From 1 July, the Central Lakes Medical Group will incorporate Coniston as a branch site under the operational umbrella of what will be known as the Central Lakes Medical Practice. The surgery is expected to open three days per week. Patients will also retain access to affiliated sites in Hawkshead and Ambleside. Those currently registered at the Coniston Medical Practice who do not wish to transfer will be moved to their nearest alternative provider on 30 June.

The surgery will continue to operate from Wraysdale House in the short term. The ICB has said that work on a purpose-built facility for the village will continue, though no timeline has been confirmed.

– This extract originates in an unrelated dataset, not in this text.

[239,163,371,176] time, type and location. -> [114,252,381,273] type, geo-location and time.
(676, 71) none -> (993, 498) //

Craig Harris, Chief Commissioning Officer at the ICB, said the outcome reflected what residents had requested throughout the process. "The people of Coniston were clear to us from the start. They wanted a service available in the village, as it had been for many years. I am really pleased that we can make this announcement that GP services will continue to be available for years to come."

The case has drawn wider attention to the difficulties of recruiting and retaining GPs in rural and remote areas, where geography and limited infrastructure make permanent placements harder to fill. Coniston sits in a part of Cumbria where road access to larger towns is time-consuming, making proximity to primary care a practical necessity for many residents, particularly older people.

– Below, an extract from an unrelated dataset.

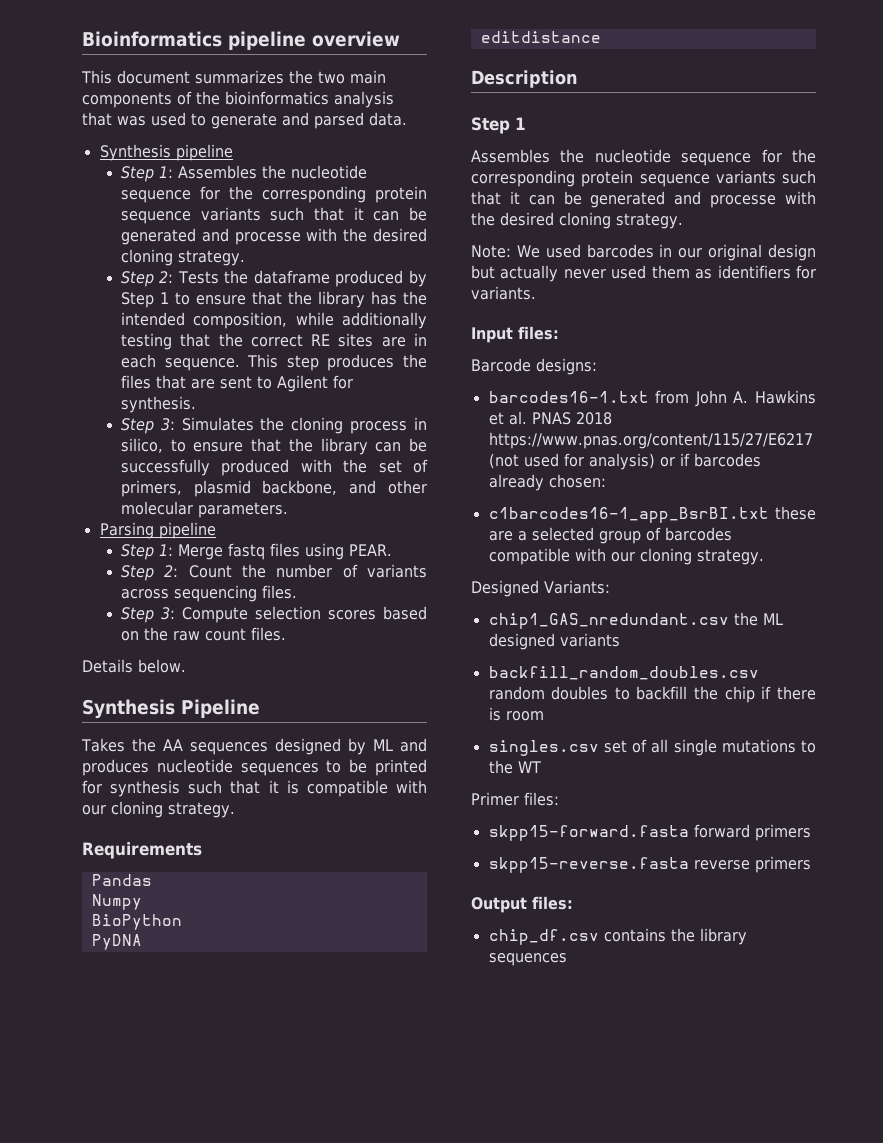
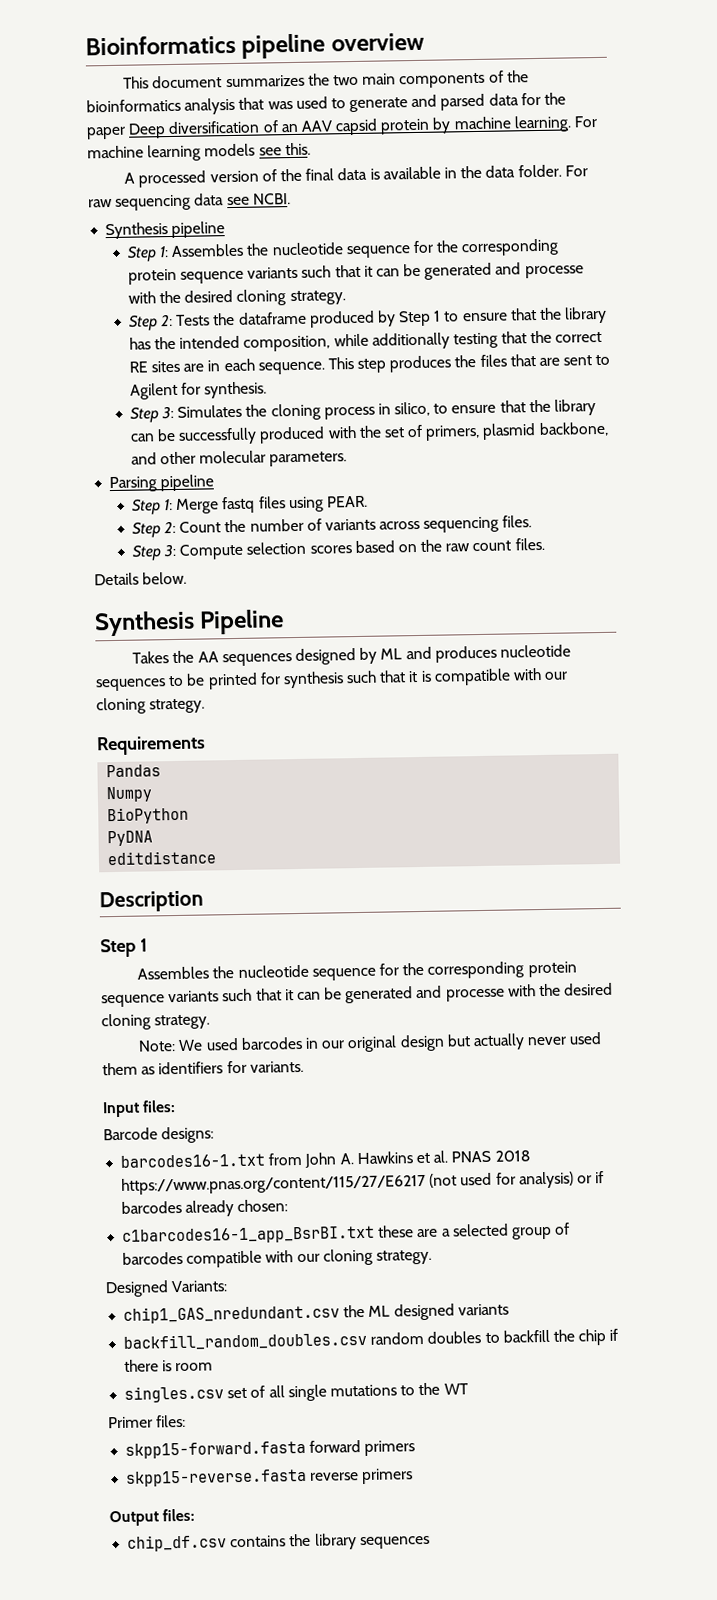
[369,112,407,126] data. -> [488,92,567,106] [86,115,598,140] [87,142,311,162] [124,164,588,188] [88,193,291,211] data for the paper Deep diversification of an AAV capsid protein by machine learning. For machine learning models see this. // A processed version of the final data is available in the data folder. For raw sequencing data see NCBI.

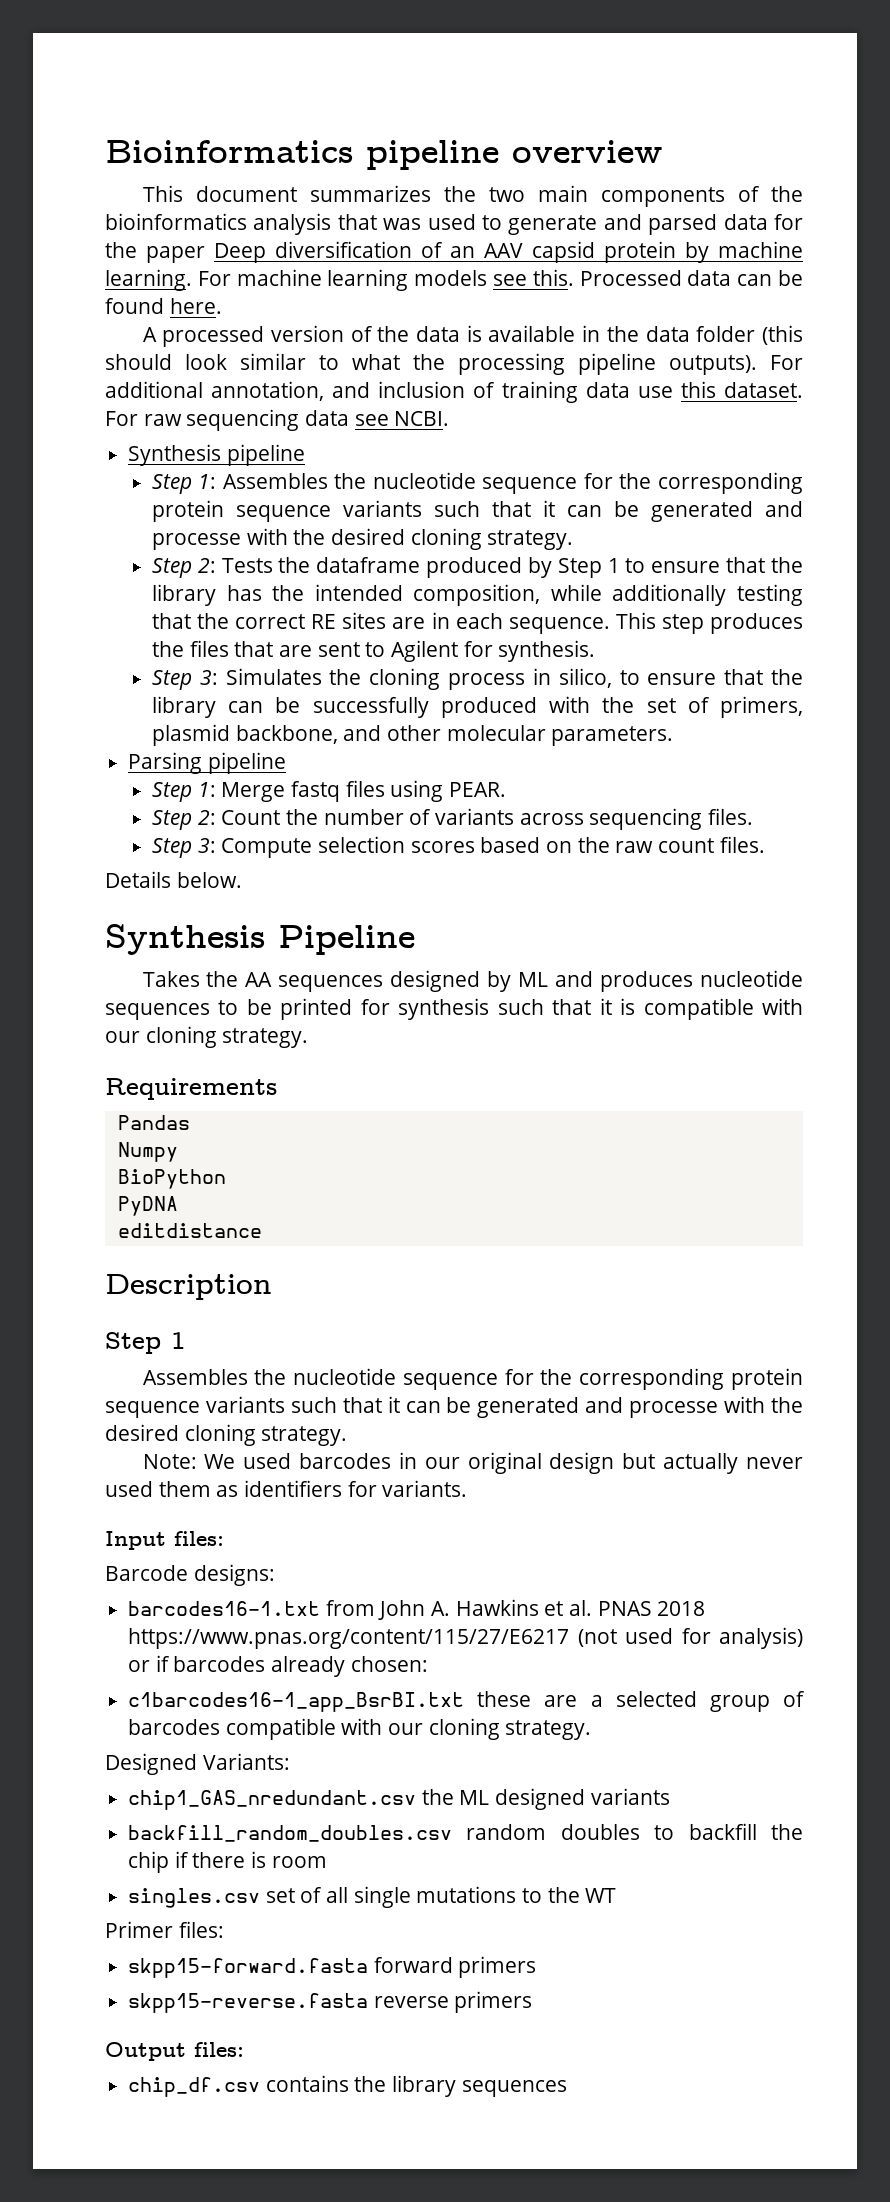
(311, 149) none -> [579,270,803,286] [105,298,222,314] Processed data can be found here.
[305,168,335,181] final -> (410, 334) none
[517,164,562,178] folder. -> [696,325,804,345] [105,353,803,375] [105,381,803,403] folder (this should look similar to what the processing pipeline outputs). For additional annotation, and inclusion of training data use this dataset.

The agreement does not resolve the underlying question of whether small village surgeries can be made structurally viable over the long term. Operating as a branch site of a larger group practice is increasingly common in rural England, where standalone single-handed surgeries have become difficult to sustain. The model offers administrative and staffing resilience that smaller independent practices cannot easily provide, but it typically means reduced opening hours and fewer on-site appointments.

Health officials have not detailed what the eventual dedicated facility for Coniston would look like or when development might begin. The ICB's statement suggested the current location is a transitional measure rather than a settled one, though no formal planning process appears to have been announced.

For the village, the immediate concern was continuity. That much has now been addressed.